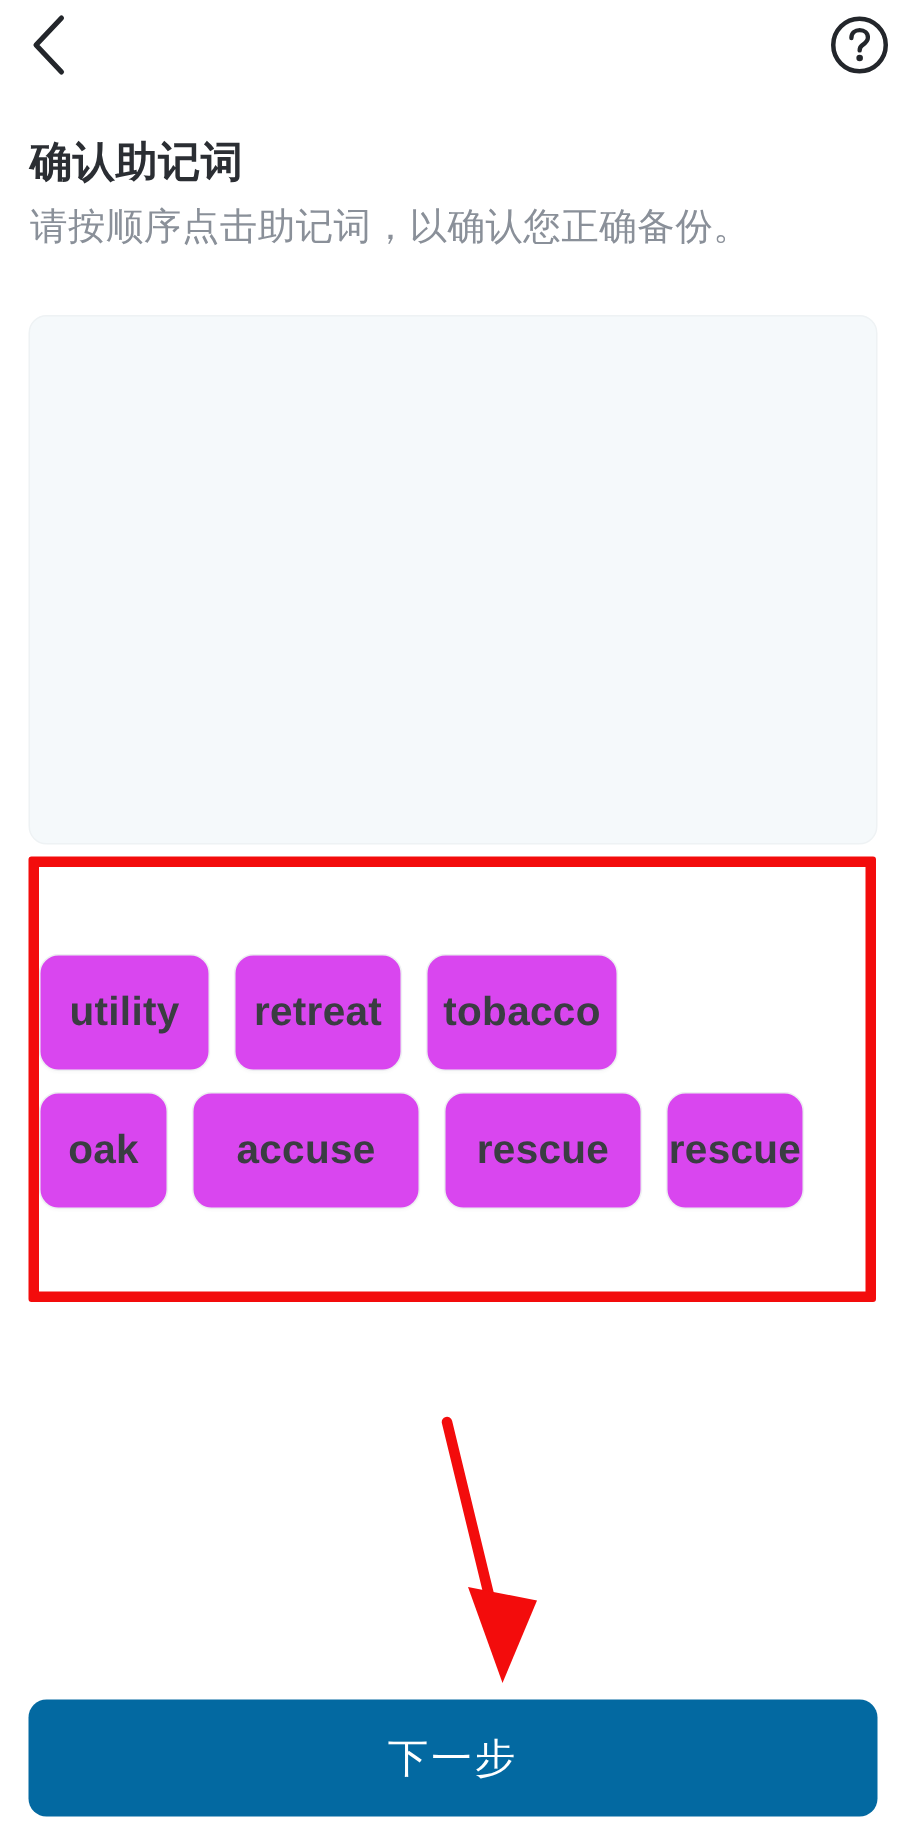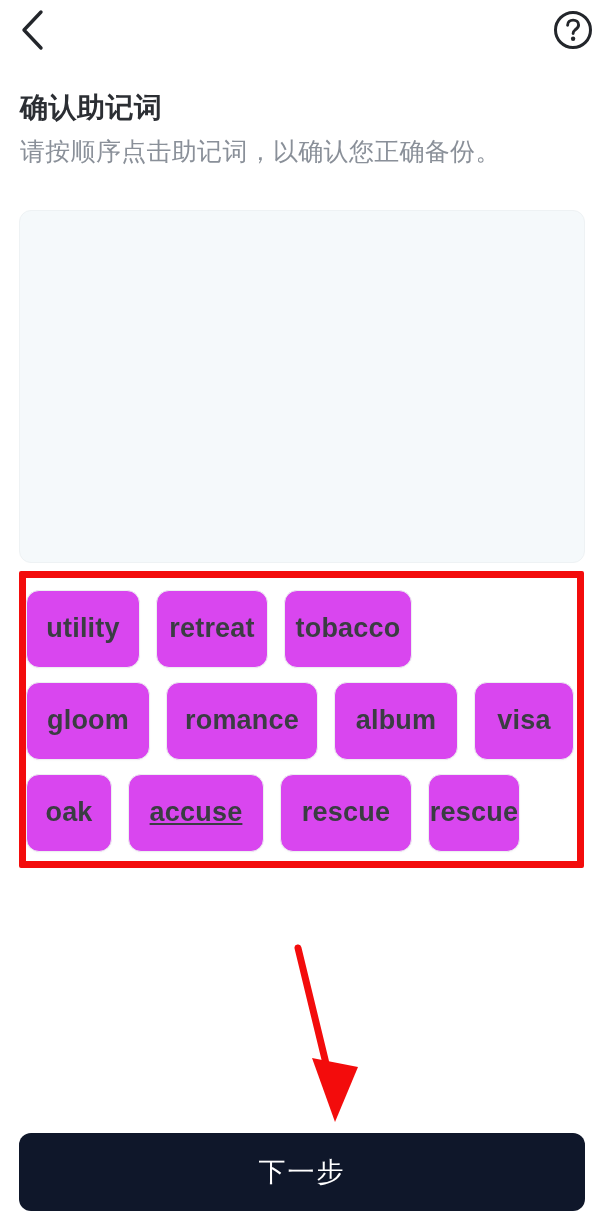--- a/index.html
+++ b/index.html
@@ -93,37 +93,37 @@
   .row-1 .word-chip:nth-child(2){ width:112px; }
   .row-1 .word-chip:nth-child(3){ width:128px; }
   .row-1 .word-chip:nth-child(4){ width:150px; }
 
   .row-2 .word-chip:nth-child(1){ width:124px; }
   .row-2 .word-chip:nth-child(2){ width:152px; }
   .row-2 .word-chip:nth-child(3){ width:124px; }
   .row-2 .word-chip:nth-child(4){ width:100px; }
 
   .row-3 .word-chip:nth-child(1){ width:86px; }
-  .row-3 .word-chip:nth-child(2){ width:136px;text-decoration:underline; }
+  .row-3 .word-chip:nth-child(2){ width:152px; }
   .row-3 .word-chip:nth-child(3){ width:132px; }
   .row-3 .word-chip:nth-child(4){ width:92px; }
 
   
   .annot-arrow {
     position:absolute; left:270px; top:930px;
     width:120px; height:200px;
     pointer-events:none;
     z-index:6;
   }
 
   
   .next-button {
     position:absolute; left:19px; top:1133px;
     width:566px; height:78px;
-    background:#0f172a;
+    background:#0369a1;
     border:none; border-radius:12px;
     display:flex; align-items:center; justify-content:center;
     font-family:"Liberation Sans", "DejaVu Sans", sans-serif;
     font-size:27px; color:#ffffff; letter-spacing:2px;
   }
 </style>
 </head>
 <body>
 
 <div class="screen">
@@ -154,26 +154,20 @@
   <div class="selected-panel">
     <div class="selected-panel-inner"></div>
   </div>
 
   <div class="word-bank">
     <div class="word-row row-1">
       <div class="word-chip">utility</div>
       <div class="word-chip">retreat</div>
       <div class="word-chip">tobacco</div>
     </div>
-    <div class="word-row row-2">
-      <div class="word-chip">gloom</div>
-      <div class="word-chip">romance</div>
-      <div class="word-chip">album</div>
-      <div class="word-chip">visa</div>
-    </div>
     <div class="word-row row-3">
       <div class="word-chip">oak</div>
       <div class="word-chip">accuse</div>
       <div class="word-chip">rescue</div>
       <div class="word-chip">rescue</div>
     </div>
   </div>
 
   <div class="annot-rect"></div>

• What you are asked to do: The word "none" appears in some lines of the listing. Give the number of those lines, and only that.

• Task result: 2